The first time I held her, she felt so tiny and light in my arms. It is truly amazing to realize that every one of us started out so small and fragile.
I stayed with my wife, Michelle, and Lora for the entire three days that they were kept at the hospital. We finally headed home with our precious gift. We picked up our two older daughters, Heather and Kacie, along the way. They had been staying at a relative’s house while we were at the hospital.
For the first little while we kept her in our bedroom. She wasn’t adapted yet to sleeping through the night and Michelle and I got to share the experience with her. We spent many days carrying tired faces and bleary eyes.
During this period, Lora started pooping – a lot! She got really good at it. She became a lean, mean, pooping machine. It wasn’t long before I became a master at changing diapers.
At some point in November, Michelle became aware that she could not express milk from her right breast. In addition, she said she could feel a very large, hard area just above the nipple. She asked me to check it out. There was an area about three inches around that was very solid to the touch.
We waited a few days so we could monitor the area for any apparent changes. When we found no improvement, Michelle made an appointment at the local clinic to have the breast looked at
The practitioner examined the area and said that it was probably blocked milk ducts. That is usually what causes that type of hardness in the breasts of new mothers. Blocked milk ducts, it seems, are not all that uncommon.
As a starting point some medication was prescribed and a follow-up appointment made. Michelle took the medications as instructed, but after a couple of weeks there was absolutely no change in the hardness or size of the target area.

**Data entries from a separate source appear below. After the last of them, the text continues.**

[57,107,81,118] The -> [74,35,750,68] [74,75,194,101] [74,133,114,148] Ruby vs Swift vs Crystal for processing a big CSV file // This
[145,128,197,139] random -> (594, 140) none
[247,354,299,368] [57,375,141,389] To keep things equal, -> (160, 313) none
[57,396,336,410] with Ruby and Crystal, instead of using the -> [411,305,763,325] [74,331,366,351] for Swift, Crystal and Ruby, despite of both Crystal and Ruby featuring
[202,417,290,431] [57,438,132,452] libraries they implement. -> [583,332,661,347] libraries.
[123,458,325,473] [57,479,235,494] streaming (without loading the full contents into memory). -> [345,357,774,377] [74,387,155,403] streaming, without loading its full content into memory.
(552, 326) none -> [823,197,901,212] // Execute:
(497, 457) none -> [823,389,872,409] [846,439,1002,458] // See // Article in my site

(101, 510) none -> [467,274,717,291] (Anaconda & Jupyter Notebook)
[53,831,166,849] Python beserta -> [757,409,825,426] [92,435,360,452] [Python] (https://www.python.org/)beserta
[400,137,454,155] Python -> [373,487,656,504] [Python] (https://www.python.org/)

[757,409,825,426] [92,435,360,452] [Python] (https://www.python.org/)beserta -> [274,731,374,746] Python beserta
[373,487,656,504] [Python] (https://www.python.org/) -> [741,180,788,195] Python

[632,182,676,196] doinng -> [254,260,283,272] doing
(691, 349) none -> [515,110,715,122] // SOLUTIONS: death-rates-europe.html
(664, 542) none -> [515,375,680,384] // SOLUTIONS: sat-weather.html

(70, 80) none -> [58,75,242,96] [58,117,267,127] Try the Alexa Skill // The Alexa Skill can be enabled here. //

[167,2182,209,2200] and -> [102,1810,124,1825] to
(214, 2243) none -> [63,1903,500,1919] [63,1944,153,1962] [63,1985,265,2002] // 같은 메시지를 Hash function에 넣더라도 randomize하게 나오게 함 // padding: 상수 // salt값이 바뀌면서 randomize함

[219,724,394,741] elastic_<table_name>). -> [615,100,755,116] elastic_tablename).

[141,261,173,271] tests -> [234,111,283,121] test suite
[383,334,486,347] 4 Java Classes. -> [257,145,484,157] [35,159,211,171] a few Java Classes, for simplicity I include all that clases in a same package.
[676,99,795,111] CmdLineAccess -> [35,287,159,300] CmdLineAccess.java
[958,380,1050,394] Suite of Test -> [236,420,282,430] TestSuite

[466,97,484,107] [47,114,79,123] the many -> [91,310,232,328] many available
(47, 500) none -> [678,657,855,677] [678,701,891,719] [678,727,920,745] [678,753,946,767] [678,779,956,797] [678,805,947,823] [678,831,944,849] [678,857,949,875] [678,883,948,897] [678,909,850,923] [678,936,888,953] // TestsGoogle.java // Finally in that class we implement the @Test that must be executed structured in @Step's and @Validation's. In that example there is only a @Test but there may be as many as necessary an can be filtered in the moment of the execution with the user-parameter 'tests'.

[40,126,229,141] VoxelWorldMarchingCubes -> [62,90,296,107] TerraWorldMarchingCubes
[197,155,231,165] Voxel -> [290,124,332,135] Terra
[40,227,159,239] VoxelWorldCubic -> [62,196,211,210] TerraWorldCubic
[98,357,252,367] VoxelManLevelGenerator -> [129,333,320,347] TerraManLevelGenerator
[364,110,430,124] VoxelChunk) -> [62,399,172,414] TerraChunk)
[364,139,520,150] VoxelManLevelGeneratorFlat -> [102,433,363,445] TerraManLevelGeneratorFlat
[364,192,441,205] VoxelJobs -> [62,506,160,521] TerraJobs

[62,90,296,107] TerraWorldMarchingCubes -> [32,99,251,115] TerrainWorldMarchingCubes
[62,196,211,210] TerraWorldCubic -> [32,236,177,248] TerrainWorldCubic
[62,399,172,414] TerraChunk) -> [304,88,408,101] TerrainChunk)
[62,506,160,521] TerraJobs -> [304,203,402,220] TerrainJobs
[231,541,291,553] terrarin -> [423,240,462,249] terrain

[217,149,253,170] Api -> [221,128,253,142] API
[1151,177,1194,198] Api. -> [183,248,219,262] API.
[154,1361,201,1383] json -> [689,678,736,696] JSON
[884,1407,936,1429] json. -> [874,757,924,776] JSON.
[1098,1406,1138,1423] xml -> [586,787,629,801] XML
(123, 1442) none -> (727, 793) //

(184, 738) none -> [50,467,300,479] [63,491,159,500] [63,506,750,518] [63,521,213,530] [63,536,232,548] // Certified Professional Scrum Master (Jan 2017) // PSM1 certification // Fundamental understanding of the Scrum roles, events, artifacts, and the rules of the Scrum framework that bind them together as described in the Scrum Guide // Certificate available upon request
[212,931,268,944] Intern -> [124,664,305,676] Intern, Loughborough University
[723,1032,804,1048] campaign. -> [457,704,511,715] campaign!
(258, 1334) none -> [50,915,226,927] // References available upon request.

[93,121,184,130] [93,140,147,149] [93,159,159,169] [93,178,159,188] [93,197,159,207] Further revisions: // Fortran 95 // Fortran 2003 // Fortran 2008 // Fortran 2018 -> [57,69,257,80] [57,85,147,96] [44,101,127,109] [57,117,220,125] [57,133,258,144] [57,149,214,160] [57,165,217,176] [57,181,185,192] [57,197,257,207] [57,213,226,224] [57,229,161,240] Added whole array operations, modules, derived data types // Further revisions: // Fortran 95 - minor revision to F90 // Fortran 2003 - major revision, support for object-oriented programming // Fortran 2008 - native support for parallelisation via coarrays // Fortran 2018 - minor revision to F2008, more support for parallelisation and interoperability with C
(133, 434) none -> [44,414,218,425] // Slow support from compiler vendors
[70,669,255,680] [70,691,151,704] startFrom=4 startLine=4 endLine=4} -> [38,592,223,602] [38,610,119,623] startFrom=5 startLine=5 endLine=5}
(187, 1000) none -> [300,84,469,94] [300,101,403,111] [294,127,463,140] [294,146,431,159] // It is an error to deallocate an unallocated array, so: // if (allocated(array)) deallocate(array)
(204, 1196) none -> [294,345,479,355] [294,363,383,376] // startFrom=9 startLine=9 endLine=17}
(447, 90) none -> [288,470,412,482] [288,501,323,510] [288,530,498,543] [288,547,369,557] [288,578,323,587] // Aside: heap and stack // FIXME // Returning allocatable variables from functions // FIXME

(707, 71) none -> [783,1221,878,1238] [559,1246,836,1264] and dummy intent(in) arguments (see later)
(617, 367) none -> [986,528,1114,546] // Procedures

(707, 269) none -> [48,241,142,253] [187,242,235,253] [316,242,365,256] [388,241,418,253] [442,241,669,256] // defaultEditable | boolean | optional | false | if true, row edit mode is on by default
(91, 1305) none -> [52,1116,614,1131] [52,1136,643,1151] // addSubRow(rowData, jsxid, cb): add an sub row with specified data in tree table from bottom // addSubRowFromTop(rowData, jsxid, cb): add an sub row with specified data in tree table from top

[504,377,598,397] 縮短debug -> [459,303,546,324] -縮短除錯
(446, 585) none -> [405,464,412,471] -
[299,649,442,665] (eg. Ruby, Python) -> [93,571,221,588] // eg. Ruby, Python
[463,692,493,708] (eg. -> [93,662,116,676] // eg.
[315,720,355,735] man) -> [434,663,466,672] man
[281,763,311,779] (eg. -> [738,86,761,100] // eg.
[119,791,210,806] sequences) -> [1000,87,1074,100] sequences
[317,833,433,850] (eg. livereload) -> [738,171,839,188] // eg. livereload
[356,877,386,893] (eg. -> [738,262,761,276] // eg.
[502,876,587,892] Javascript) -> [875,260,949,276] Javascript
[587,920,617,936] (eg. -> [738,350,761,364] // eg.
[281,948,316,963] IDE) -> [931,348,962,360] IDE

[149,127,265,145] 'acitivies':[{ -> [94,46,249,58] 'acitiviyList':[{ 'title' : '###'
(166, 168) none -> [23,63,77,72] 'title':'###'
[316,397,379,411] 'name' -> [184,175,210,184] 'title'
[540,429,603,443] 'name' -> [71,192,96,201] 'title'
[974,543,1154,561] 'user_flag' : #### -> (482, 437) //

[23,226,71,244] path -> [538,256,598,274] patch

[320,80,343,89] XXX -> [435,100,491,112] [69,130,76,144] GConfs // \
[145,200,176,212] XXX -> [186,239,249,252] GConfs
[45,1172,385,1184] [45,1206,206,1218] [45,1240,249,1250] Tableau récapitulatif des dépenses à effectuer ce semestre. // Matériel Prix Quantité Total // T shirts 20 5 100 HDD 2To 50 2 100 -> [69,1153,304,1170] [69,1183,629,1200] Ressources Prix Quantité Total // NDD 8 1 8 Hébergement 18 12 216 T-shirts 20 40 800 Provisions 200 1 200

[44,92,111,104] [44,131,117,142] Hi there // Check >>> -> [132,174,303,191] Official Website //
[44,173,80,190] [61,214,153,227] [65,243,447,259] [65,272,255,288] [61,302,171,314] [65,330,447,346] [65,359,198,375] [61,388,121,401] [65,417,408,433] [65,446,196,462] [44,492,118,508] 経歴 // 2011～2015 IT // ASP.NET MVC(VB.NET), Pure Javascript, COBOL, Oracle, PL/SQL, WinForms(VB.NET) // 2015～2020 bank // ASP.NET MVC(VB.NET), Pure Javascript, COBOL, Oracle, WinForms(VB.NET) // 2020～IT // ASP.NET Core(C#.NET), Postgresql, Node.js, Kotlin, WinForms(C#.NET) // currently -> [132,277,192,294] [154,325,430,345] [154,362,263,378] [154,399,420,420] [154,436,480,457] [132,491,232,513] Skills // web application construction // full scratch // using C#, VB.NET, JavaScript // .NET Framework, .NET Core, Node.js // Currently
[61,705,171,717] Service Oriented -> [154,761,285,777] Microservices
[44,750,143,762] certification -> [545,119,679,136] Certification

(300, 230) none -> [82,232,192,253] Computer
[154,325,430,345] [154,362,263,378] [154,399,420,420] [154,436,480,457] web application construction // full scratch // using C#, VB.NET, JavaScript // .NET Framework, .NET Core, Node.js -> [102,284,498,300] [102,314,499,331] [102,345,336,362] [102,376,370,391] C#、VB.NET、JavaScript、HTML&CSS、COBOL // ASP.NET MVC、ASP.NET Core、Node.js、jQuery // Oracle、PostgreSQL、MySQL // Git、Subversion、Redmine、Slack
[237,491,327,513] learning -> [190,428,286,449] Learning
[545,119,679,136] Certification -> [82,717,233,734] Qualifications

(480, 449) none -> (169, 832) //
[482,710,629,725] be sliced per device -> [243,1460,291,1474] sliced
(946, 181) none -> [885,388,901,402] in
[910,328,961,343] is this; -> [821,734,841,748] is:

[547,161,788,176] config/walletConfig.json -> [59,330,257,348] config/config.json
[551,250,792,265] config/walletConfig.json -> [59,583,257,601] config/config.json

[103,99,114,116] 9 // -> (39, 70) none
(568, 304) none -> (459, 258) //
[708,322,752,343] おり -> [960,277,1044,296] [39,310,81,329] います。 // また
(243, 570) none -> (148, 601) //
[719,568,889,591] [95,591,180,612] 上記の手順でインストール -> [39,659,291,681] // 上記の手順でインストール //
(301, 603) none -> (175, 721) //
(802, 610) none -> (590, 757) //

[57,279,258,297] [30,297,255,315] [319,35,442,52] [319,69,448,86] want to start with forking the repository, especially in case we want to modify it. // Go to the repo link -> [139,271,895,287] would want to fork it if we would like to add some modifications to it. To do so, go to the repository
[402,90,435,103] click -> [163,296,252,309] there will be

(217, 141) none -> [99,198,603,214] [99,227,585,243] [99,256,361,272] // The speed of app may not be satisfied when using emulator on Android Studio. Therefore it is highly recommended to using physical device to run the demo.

Since the pills didn’t work, the practitioner recommended that Michelle should have a mammogram performed at a nearby hospital. A date and time were set and on the appointed day we drove to the hospital.
I sat in the waiting room while she had her mammogram. In about forty-five she was back and we left for home. We couldn’t have the official results until a qualified doctor looked at the pictures.
The next day a representative from the hospital and told Michelle that no real determination could be made, because there was too much breast tissue to get a clear view. This is a fairly common problem regarding young women, and at twenty-nine, Michelle certainly fit into that category.